Otro hombre encontró el reconocimiento al otro lado de la frontera, hasta el punto de que sus orígenes montrealeses solían olvidarse. Sin embargo, fue en Lachine donde Saul Bellow (1915-2005) vivió hasta los 9 años, asistiendo voluntariamente a la escuela callejera de la que aprendería una jerga que salpicaría sus novelas posteriores. Hijo de inmigrantes rusos de origen modesto, la vida no le fue propicia, ya que perdió a su madre siendo aún adolescente. No obstante, ingresó en la Universidad de Chicago y se licenció en antropología en 1937. Su primera novela, The Dangling Man, tenía ciertos tintes canadienses, pero a partir de 1947, The Victim, se inspiró en Estados Unidos.

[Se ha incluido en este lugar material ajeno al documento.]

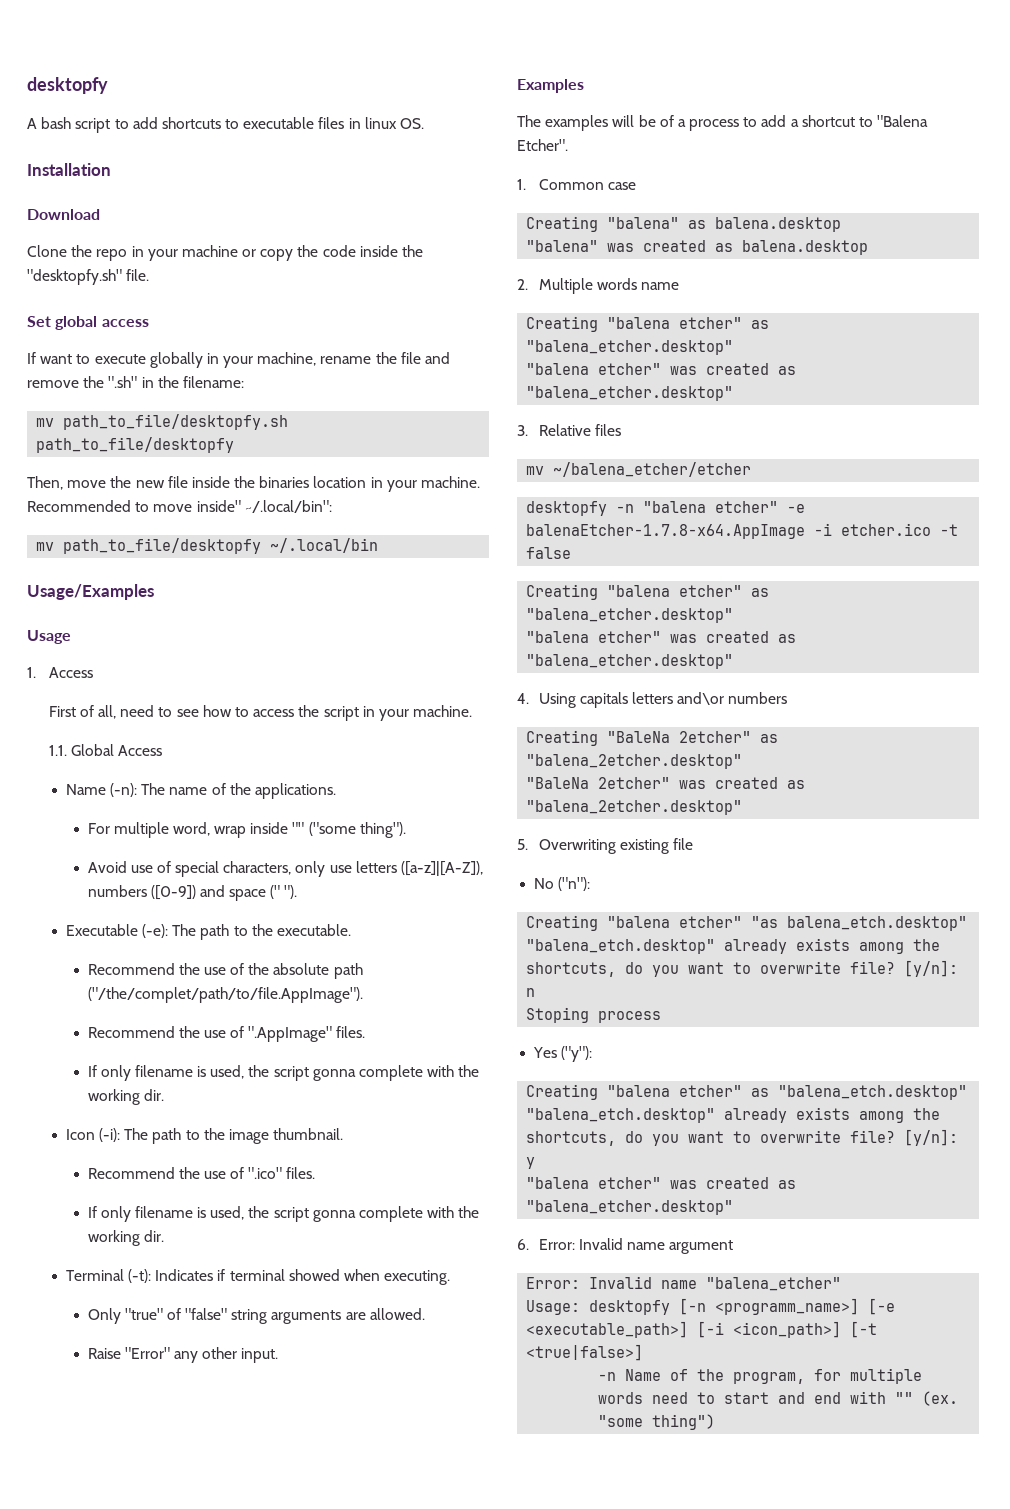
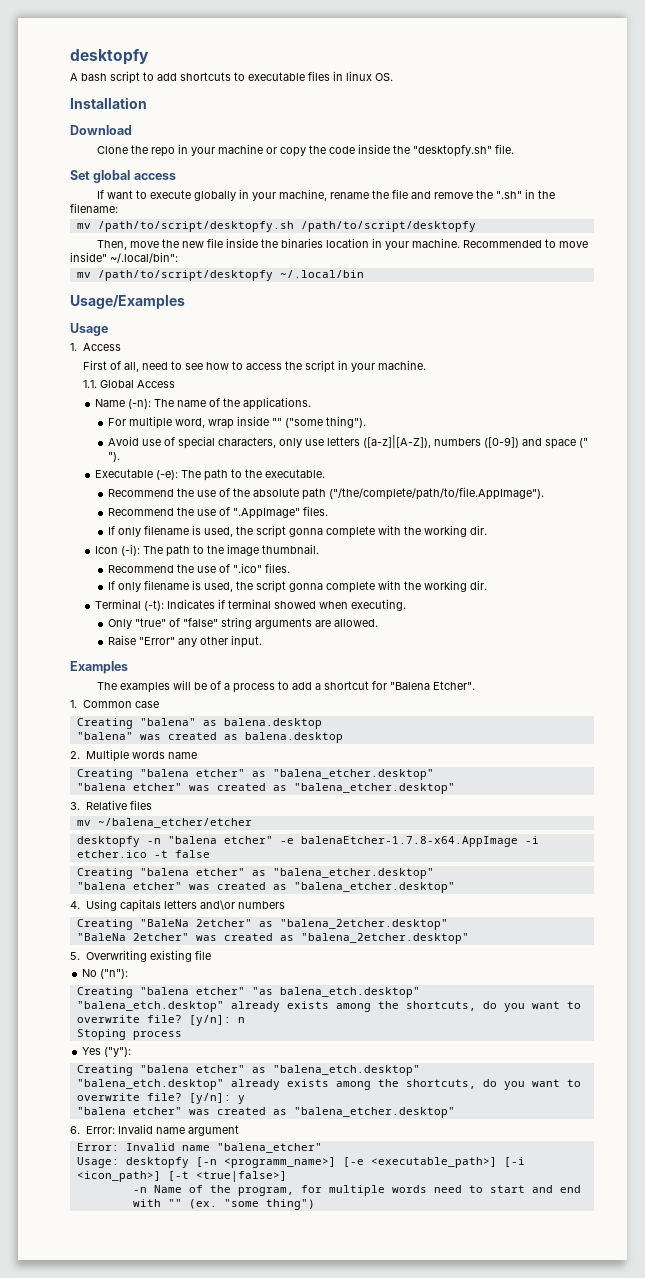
[63,414,289,430] [36,437,235,453] path_to_file/desktopfy.sh path_to_file/desktopfy -> [97,221,476,232] /path/to/script/desktopfy.sh /path/to/script/desktopfy
[63,538,262,554] path_to_file/desktopfy -> [97,270,273,281] /path/to/script/desktopfy
[87,987,363,1003] ("/the/complet/path/to/file.AppImage"). -> [328,487,544,500] ("/the/complete/path/to/file.AppImage").
[859,117,874,127] to -> [371,681,387,690] for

Las aventuras de Augie March le valieron el National Book Award, a la que siguieron Herzog, Premio Internacional de Literatura, El regalo de Humbold, Premio Pulitzer, y muchos otros títulos, la mayoría de los cuales están disponibles en Folio. Su escritura es un reflejo del autor: colorista, sulfurosa y chispeante, y fue aplaudida cuando le concedieron el premio más prestigioso de todos, el Nobel de Literatura, en 1976.

Mordecai Richler también nació en un barrio obrero, Mile End. Lo utilizó como telón de fondo de su decena de novelas, la más conocida de las cuales es El aprendizaje de Duddy Kravitz, que rivaliza en humor con Solomon Gursky o El mundo según Barney. Editions du Sous-sol tuvo la gran idea de volver a poner de actualidad a este autor en Francia publicando algunas de sus obras en formatos muy atractivos. Richler forma parte ahora del fondo de toda librería que se precie.

La literatura francófona de Montreal no tiene nada de qué avergonzarse, con nombres tan conocidos a nuestro lado del Atlántico como Michel Tremblay y Dany Laferrière. Réjean Ducharme (1941-2017), quizá un poco olvidado, pero que hizo todo lo posible por evitar los medios de comunicación, también merece una ojeada, sobre todo por su inclasificable L'Avalée des avalés, publicado por Folio.

Por último, el sector del cómic va bien, como demuestra el éxito de editoriales como La Pastèque y Pow Pow. Entre los autores, el simpático Michel Rabagliati sigue haciendo las delicias de sus fans con las aventuras de Paul, su doble, mientras que Chester Brown sigue suscitando polémica al abordar temas tan crudos como la prostitución y la pornografía.

Durante unos días de mayo, la calle St-Denis es tomada por el Festival de la BD (FBDM). Una cita ineludible.